Inherent tensions and the need for a balanced approach
As acknowledged by the Joint Statement, the policy tensions which exist amongst these important disciplines underlines the need for a balanced approach, taking into account the nuances and principles which have been deliberately enshrined in the applicable legal frameworks and avoiding “one size fits all” solutions.
The Joint Statement suggests there should be a greater focus on the lawful basis that companies rely on for intra-group transfers of personal data, to ensure that intra-group transfers are not benefiting from an unlawful competitive advantage, as compared to unconnected companies. The ICO seems to imply that, if an intra-group transfer is relying on the legitimate interest lawful basis, the “interest” in sharing with an intra-group company will only be considered “legitimate” if there is not an adverse effect from a competition or consumer law perspective. The challenge for companies, and indeed regulators, will be how to identify when intra-group transfers could have an adverse effect from a competition or consumer law perspective (particularly given the lack of decisional precedent on this issue). This is an area that is going to require cross-specialist expertise to resolve.
Further, while the Joint Statement acknowledges the need for a case-by-case consideration of issues where there is “perceived tension between competition and data protection”, how these tensions (including around navigating the applicable legal frameworks) will be resolved remains unclear. These questions are all the more important in light of the ongoing regulatory dialogue in relation to the proposed scope of the UK DMU and, indeed, the data access, data portability and interoperability proposals in the proposed EU DMA.
Looking ahead: open questions and key takeaways
Given the fast-moving and dynamic nature of the UK’s digital economy and the collective desire to avoid unintended outcomes which risk deteriorating the current bargain for consumers, businesses, data protection and competition, undertaking the further work necessary to answer these questions will be crucial to ensuring a coherent approach. This approach should be carefully targeted to combat clearly identified and properly evidenced consumer, data protection and competition harms in digital markets. In particular, there are key open questions around the assessment of consumer benefit (i.e. the assumption that consumers’ choosing to provide personal data in exchange for services necessarily equates to an ill-informed choice, a bad bargain or harm to competition).

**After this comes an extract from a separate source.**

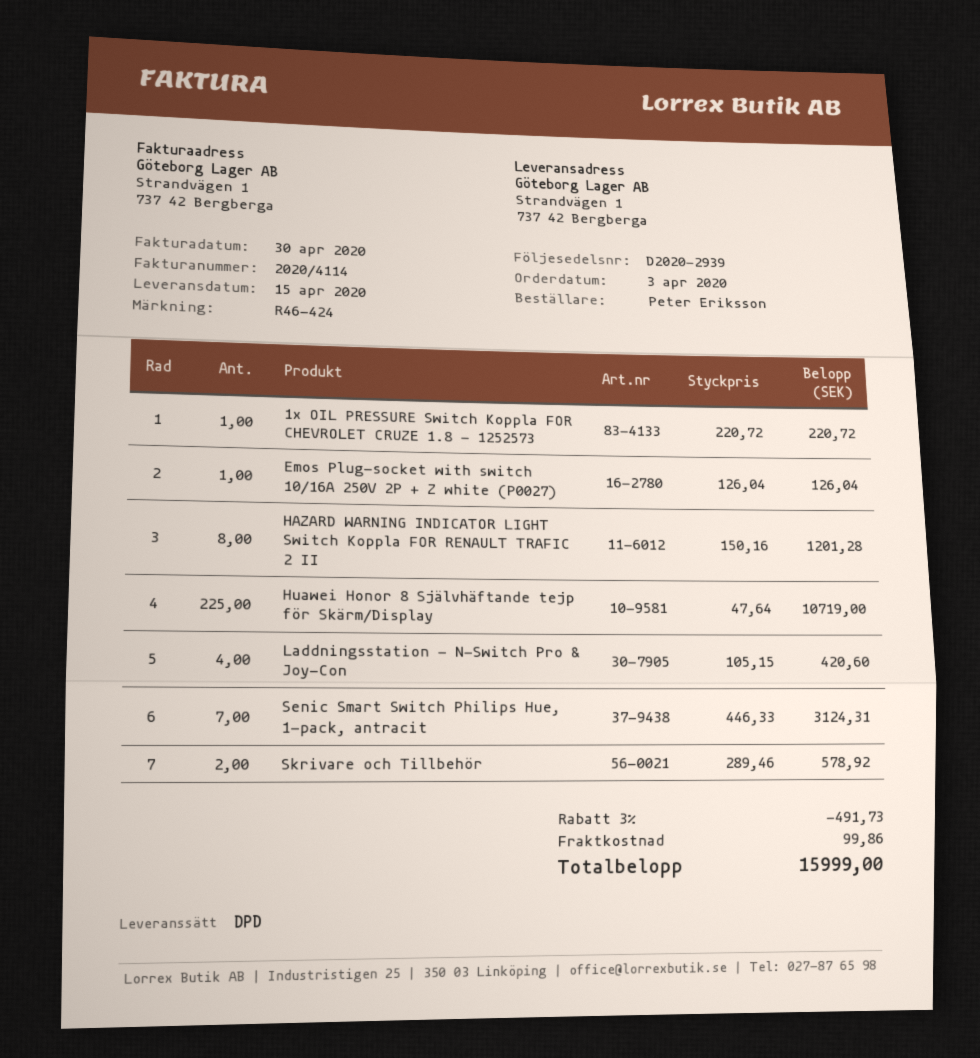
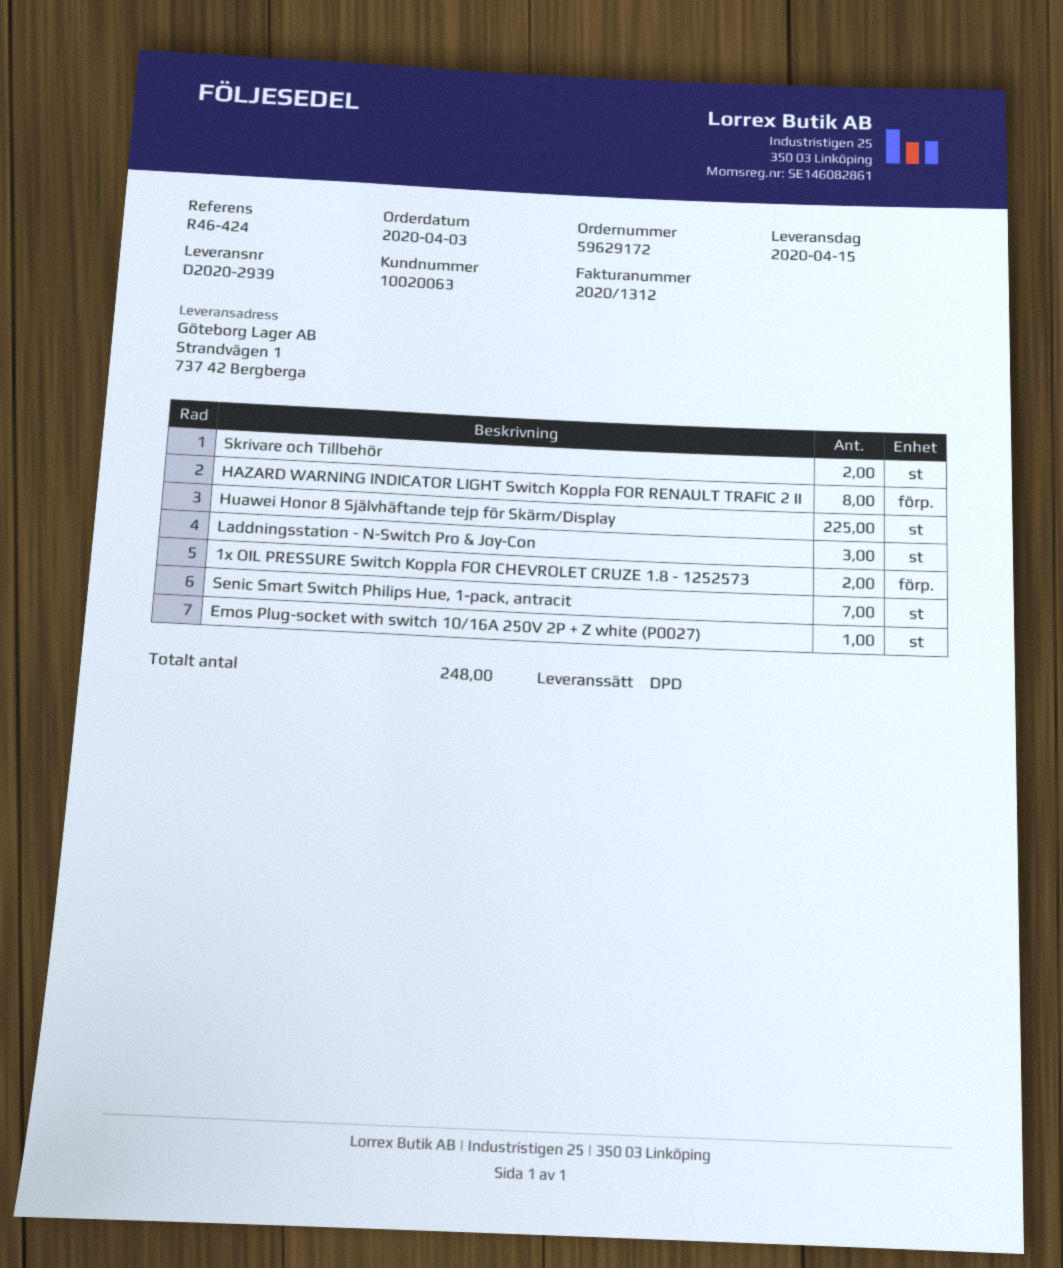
invoice number: 2020/4114 -> 2020/1312
1x OIL PRESSURE Switch Koppla FOR CHEVROLET CRUZE 1.8 - 1252573: 1 -> 2
Laddningsstation - N-Switch Pro & Joy-Con: 4 -> 3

Going forward, digital businesses should expect:
- Increased regulatory co-operation between competition and data protection authorities, with a greater likelihood of parallel investigations.
- More focus on choice architecture and the use of “dark patterns”, the use of defaults and consumer controls – this is a key area of the DRCF’s workplan and further guidance is expected from this body.
- Future regulatory proposals centred around privacy-friendly technologies, data mobility, data portability and the use of algorithmic systems.
- Greater scrutiny over intra-group data sharing and further consideration around the use of data silos.